··· Extracted material

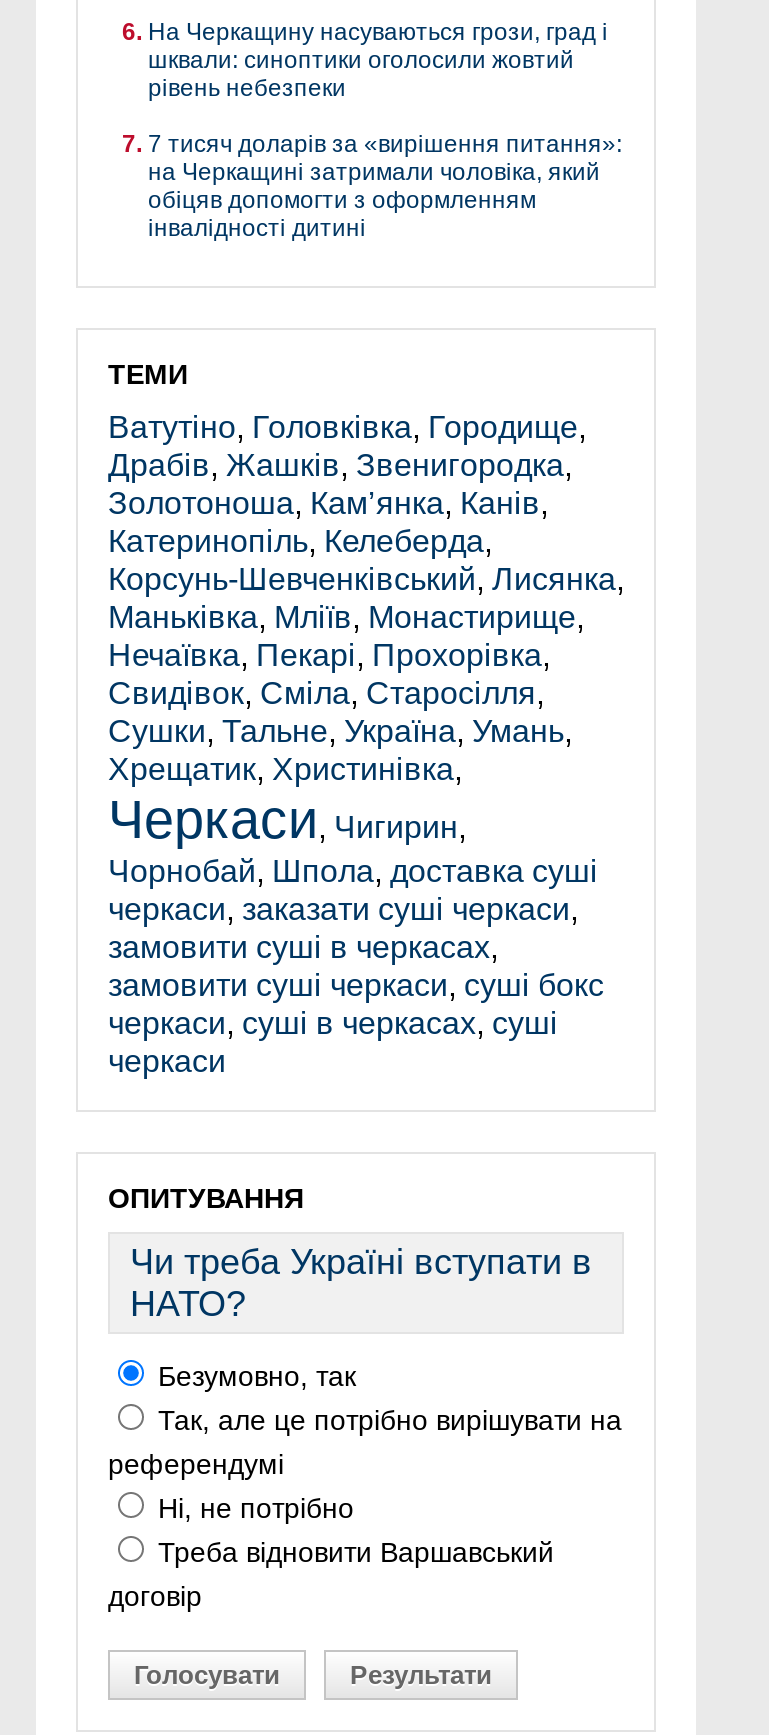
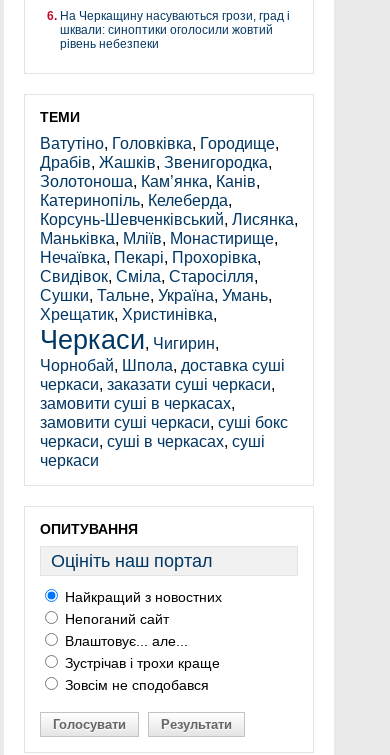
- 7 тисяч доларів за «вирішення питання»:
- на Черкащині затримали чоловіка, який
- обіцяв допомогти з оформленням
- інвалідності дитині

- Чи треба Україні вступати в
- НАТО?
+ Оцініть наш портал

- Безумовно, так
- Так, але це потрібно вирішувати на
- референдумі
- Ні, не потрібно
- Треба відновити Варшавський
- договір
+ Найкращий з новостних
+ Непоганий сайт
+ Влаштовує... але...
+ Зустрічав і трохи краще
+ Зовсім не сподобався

······
··· Extracted material

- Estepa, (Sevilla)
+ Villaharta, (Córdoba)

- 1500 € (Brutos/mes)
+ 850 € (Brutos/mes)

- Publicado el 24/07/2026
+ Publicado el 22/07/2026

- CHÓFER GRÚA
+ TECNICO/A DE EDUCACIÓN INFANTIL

······

Copy the lines above exactly, beginning at the line that has "- на Черкащині затримали чоловіка, який" and stopping after the line that has "Зовсім не сподобався", and omit the rest.

Response for this exercise ▸
- на Черкащині затримали чоловіка, який
- обіцяв допомогти з оформленням
- інвалідності дитині

- Чи треба Україні вступати в
- НАТО?
+ Оцініть наш портал

- Безумовно, так
- Так, але це потрібно вирішувати на
- референдумі
- Ні, не потрібно
- Треба відновити Варшавський
- договір
+ Найкращий з новостних
+ Непоганий сайт
+ Влаштовує... але...
+ Зустрічав і трохи краще
+ Зовсім не сподобався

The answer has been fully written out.